When criticized by influential players — most notably Disney, among Florida’s largest private employers — DeSantis wheeled down the path of confrontation. His state government passed a second law, punishing Disney’s executives for speaking out by moving to dissolve the special jurisdiction that allowed the company to maintain its own regulatory and tax provisions in the vast chunk of central Florida where it operates Disney World.

As Beauchamp noted, this approach is far more extensive in Hungary under Orban, who has used the power of the state to deprive a critical business leader of contracts and built a system where it behooves major commercial interests to toe the ruling party’s line.

The Orbanization of America: The U.S. right walks in Hungary’s path

Many Republican politicians declare explicitly that they are in a fight against a tyrannical liberal orthodoxy that dominates U.S. culture, an all-pervasive establishment buttressed by the education system, traditional media outlets and complicit corporate behemoths. The attacks on Disney may be the blunt edge of a backlash; the sharper edge can be seen in new laws pushed by Republican state legislatures that, as in the case of another bill signed by DeSantis, seek to police speech in public schools and workplaces around gender and race.
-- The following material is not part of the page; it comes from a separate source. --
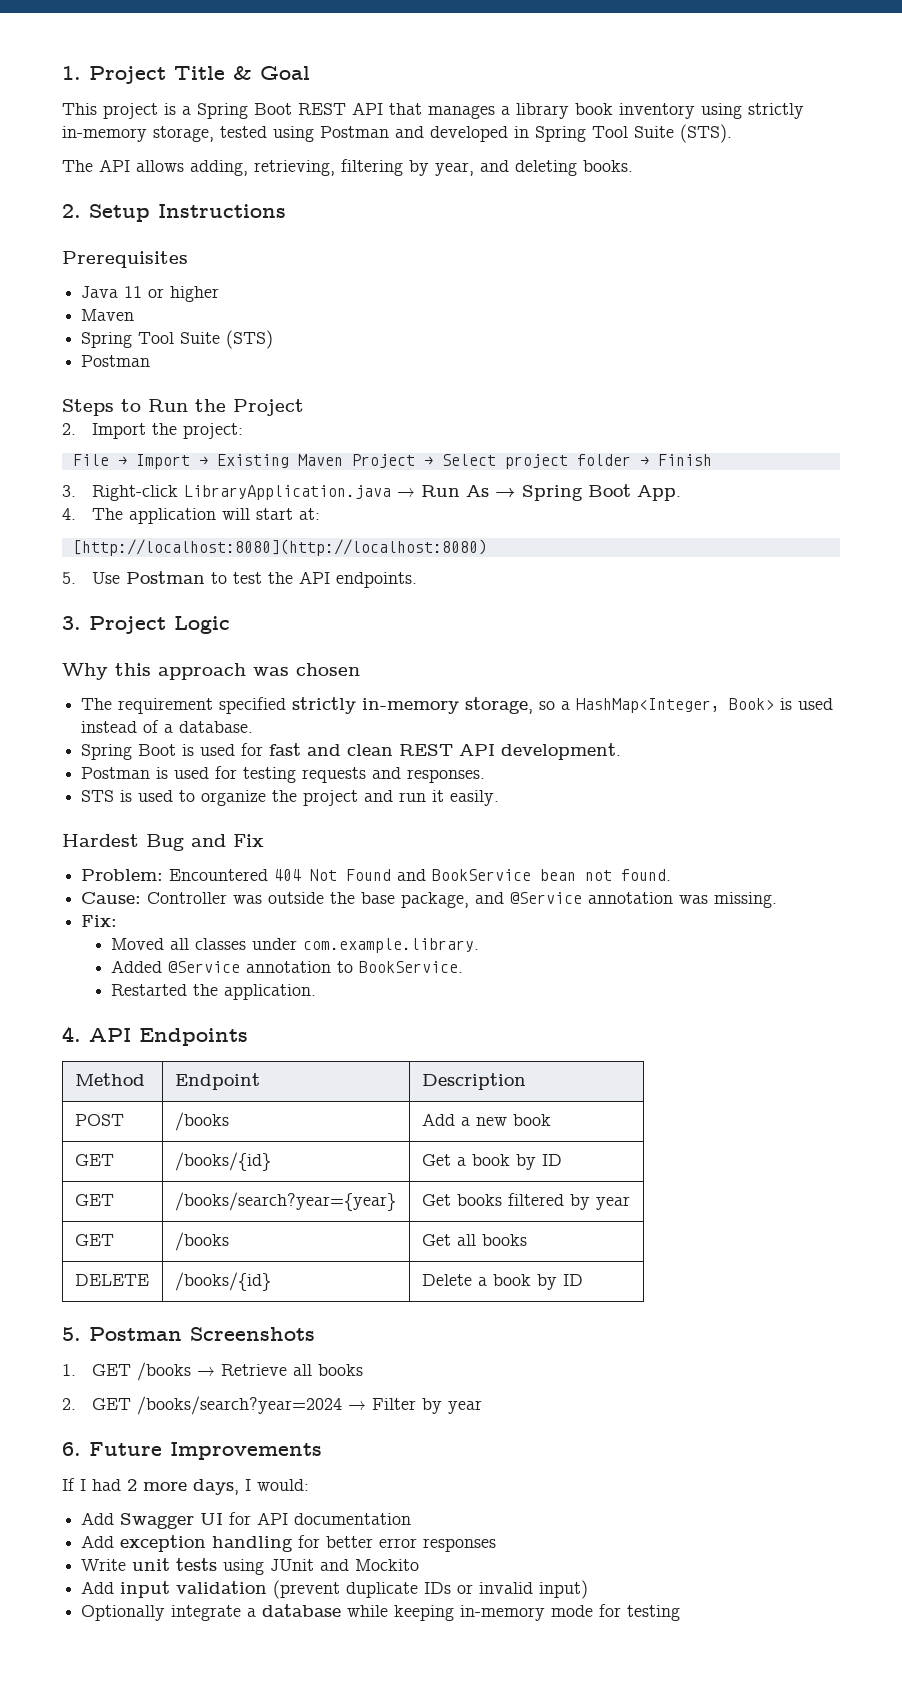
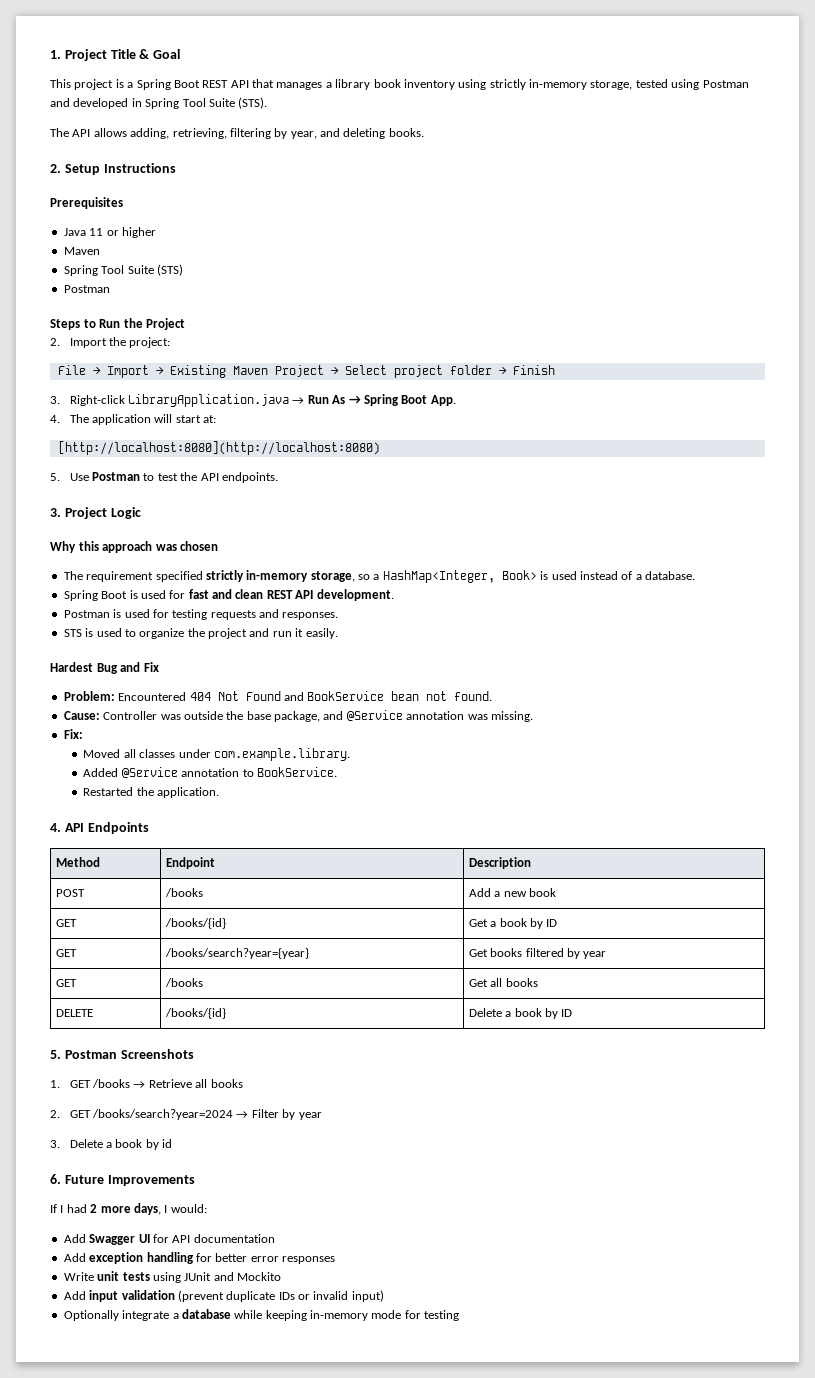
+ 3. Delete a book by id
“DeSantis, who has built a profile as a pugilistic culture warrior with eyes on the presidency, has steadily put together a policy agenda with strong echoes of Orban’s governing ethos — one in which an allegedly existential cultural threat from the left justifies aggressive uses of state power against the right’s enemies,” Beauchamp wrote.

For Orban, the strategy is ultimately about political consolidation and the activation of a committed right-wing base. “This dangerous world of nationalist rhetoric produces ‘insiders’ and ‘outsiders’, shoring up support by concocting imagined threats to the nation,” wrote Graeme Reid, director of Human Rights Watch’s LGBT rights program, last year. “In Hungary, migrants have been vilified as a perceived external demon, while LGBT people have been cast as both an internal threat and a foreign influence.”
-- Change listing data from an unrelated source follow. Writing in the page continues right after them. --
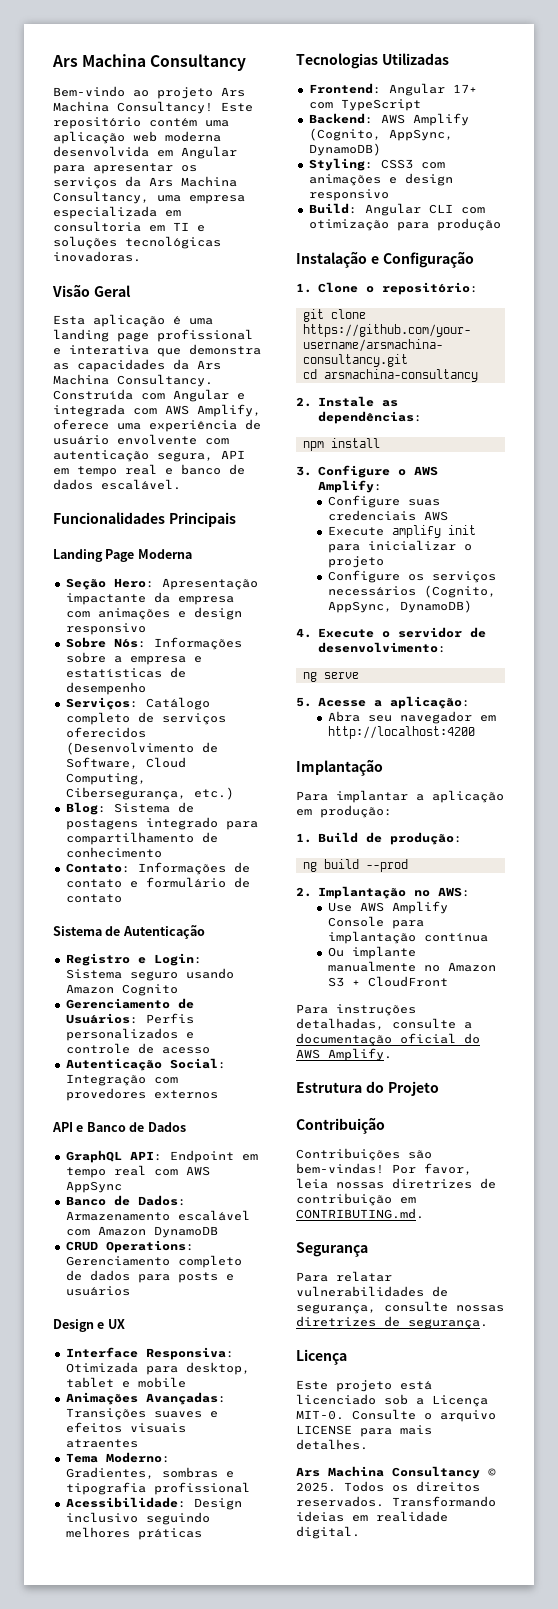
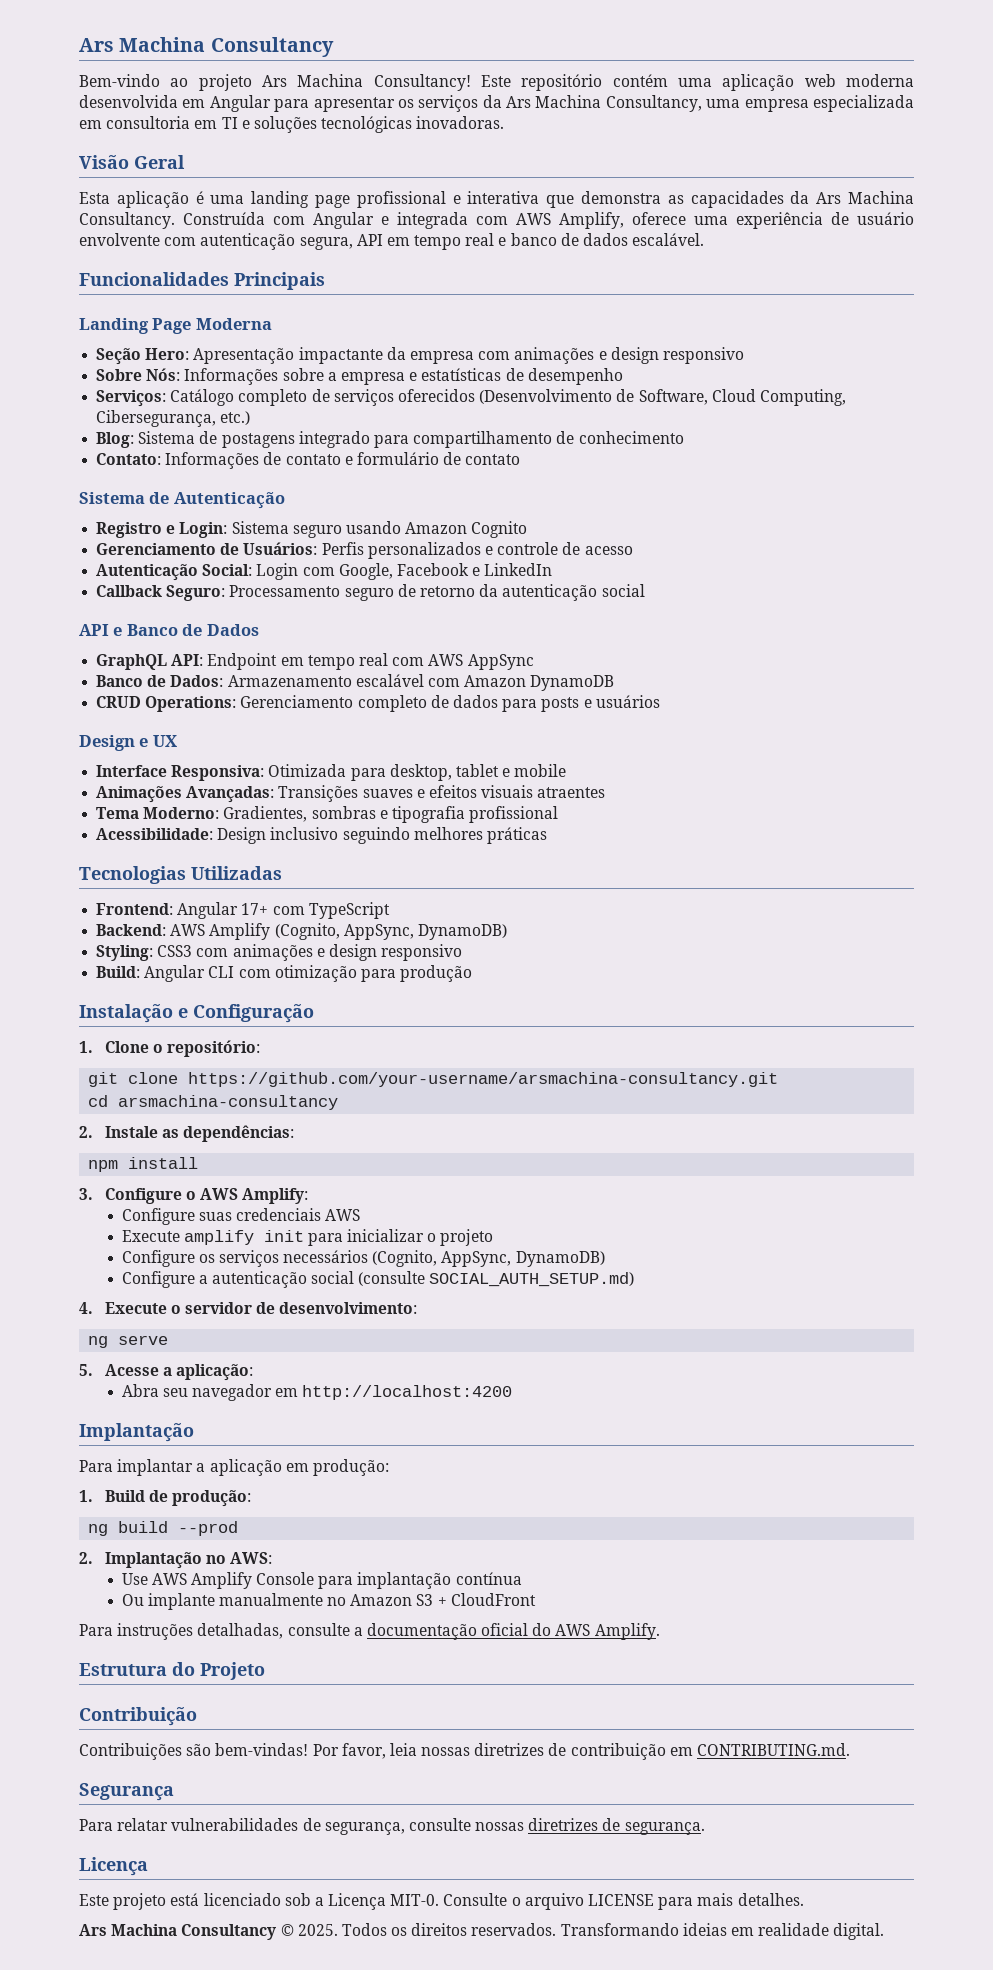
- Autenticação Social: Integração com provedores externos
+ Autenticação Social: Login com Google, Facebook e LinkedIn
+ Callback Seguro: Processamento seguro de retorno da autenticação social
+ Configure a autenticação social (consulte SOCIAL_AUTH_SETUP.md)

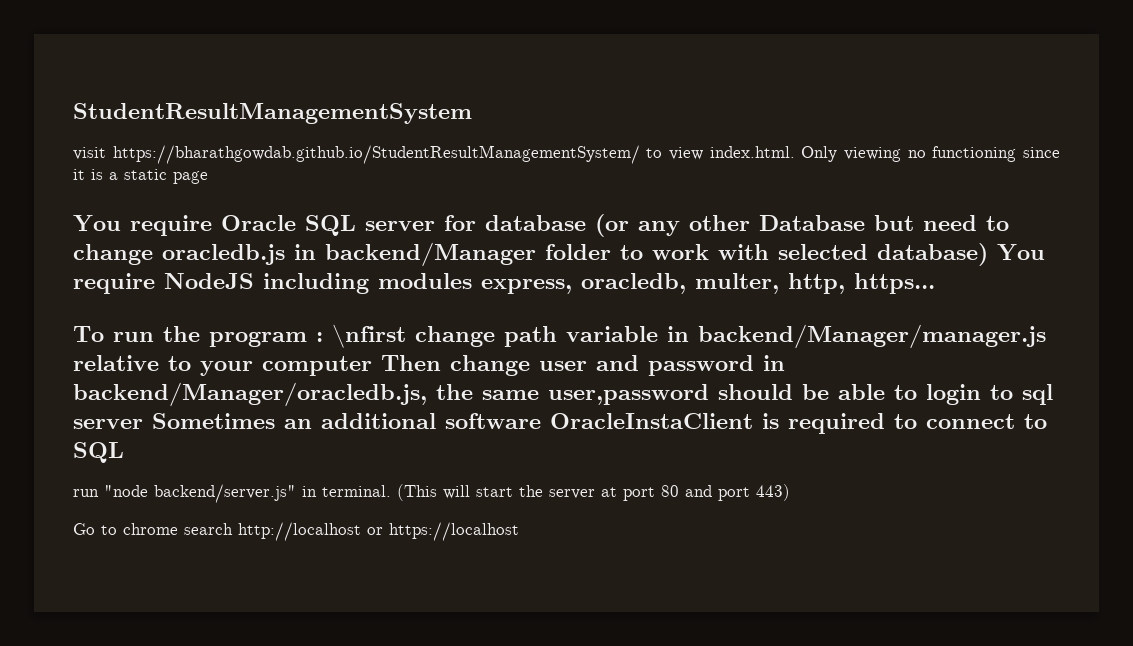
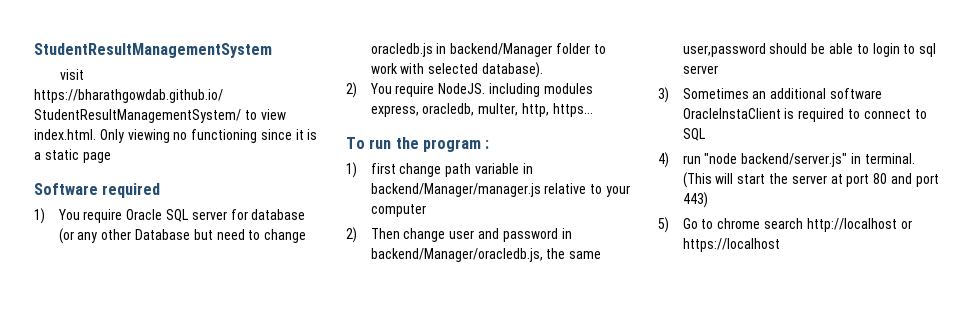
- You require Oracle SQL server for database (or any other Database but need to change oracledb.js in backend/Manager folder to work with selected database) You require NodeJS including modules express, oracledb, multer, http, https...
+ Software required
+ 1) You require Oracle SQL server for database (or any other Database but need to change oracledb.js in backend/Manager folder to work with selected database).
+ 2) You require NodeJS. including modules express, oracledb, multer, http, https...
- To run the program : \nfirst change path variable in backend/Manager/manager.js relative to your computer Then change user and password in backend/Manager/oracledb.js, the same user,password should be able to login to sql server Sometimes an additional software OracleInstaClient is required to connect to SQL
+ To run the program :
+ 1) first change path variable in backend/Manager/manager.js relative to your computer
+ 2) Then change user and password in backend/Manager/oracledb.js, the same user,password should be able to login to sql server
+ 3) Sometimes an additional software OracleInstaClient is required to connect to SQL
- run "node backend/server.js" in terminal.
+ 4) run "node backend/server.js" in terminal.
- Go to chrome search http://localhost or https://localhost
+ 5) Go to chrome search http://localhost or https://localhost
Hungary is not alone in curtailing protections for the LGBTQ community, especially in the former communist world. But Orban has cast himself as the preeminent champion of “family values” in Europe, standing athwart a tide of modern liberalism that, in his rhetoric, has undermined the traditional family and led to his own country posting one of the lowest fertility rates in Europe when he took power.

“Hungary must defend itself because the Western left wing is attacking,” Orban said at a summit on demography in Budapest last September. “It is trying to relativize the notion of family. Its tools for doing so are gender ideology and the LGBTQ lobby, which are attacking our children.”

His claims were echoed by former vice president Mike Pence, one of the conference’s speakers. “We see a crisis that brings us here today, a crisis that strikes at the very heart of civilization,” Pence told the gathering. “The erosion of the nuclear family, marked by declining marriage rates, rising divorce, widespread abortion and plummeting birthrates.” (Pence predicted accurately then that the U.S. Supreme Court’s right-wing majority would soon work to unwind abortion protections.)

U.S. right-wingers cheer Orban’s policies to boost birthrates while stymying immigration. Orban is spending about 5 percent of Hungary’s gross domestic product on programs incentivizing families to have children. These include exemptions from income tax for mothers with three children, generous loans for married couples willing to have children immediately and a nationalized in vitro fertilization program from women under 40 (though lesbians need not apply).

Yet, no matter a decade of Orban’s efforts, Hungary’s fertility rate is still below the level needed to keep its population constant. A U.N. survey estimated the country’s population could dip below 9 million by 2035. One of the leading factors behind Hungary’s demographic decline is mass emigration of hundreds of thousands of Hungarians during the past decade of Orban’s rule.